Tetaplah produktif dan kreatif dalam menulis!
Saya tidak tahu persis, mengapa saya dapat centang biru. Dugaan saya karena coretan sederhana saya dipandang memenuhi salah satu dari aneka syarat di atas. Juga karena upaya (tidak selalu berhasil) saya menjadi warga yang baik di Kompasiana. Membaca, memberi vote dan komentar, membalas komentar, dan membuat tulisan bermanfaat.
Konsistensi dan keterbukaan untuk selalu belajar memerbaiki mutu tulisan
kiranya adalah koentji.
Saya paham, keberadaan kita di Kompasiana bukan untuk mencari warna centang akun, tetapi untuk aneka tujuan mulia. Akan tetapi, tidak ada salahnya juga kita mengapresiasi adanya sistem centang hijau dan biru ini.
Tentu saja, sistem ini tidak selalu berterima di hati semua Kompasianer.
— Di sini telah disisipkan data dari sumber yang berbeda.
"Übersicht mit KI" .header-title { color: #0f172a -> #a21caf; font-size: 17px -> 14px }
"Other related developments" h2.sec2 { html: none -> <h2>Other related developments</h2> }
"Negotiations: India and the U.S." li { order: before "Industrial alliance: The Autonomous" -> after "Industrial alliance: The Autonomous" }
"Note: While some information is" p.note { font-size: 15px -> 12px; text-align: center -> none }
Wajar saja. Kita demokratis:)
Apakah salah kerinduan hati mendapat centang biru? Pada hemat saya, tidak salah sepanjang dilakukan dengan jujur dan dengan niat mulia.
Ibarat Olimpiade, tidak salah kan mengejar medali penanda prestasi? Bukan medalinya yang penting, tetapi simbol ketekunan dalam berbagi kebaikan melalui tulisan.
Saya banyak mendapat inspirasi dari rekan-rekan semua: entah hijau atau biru. Terima kasih.
Akhirulkalam, di penghujung Juni ini saya pamit. Versi Ria Ricis.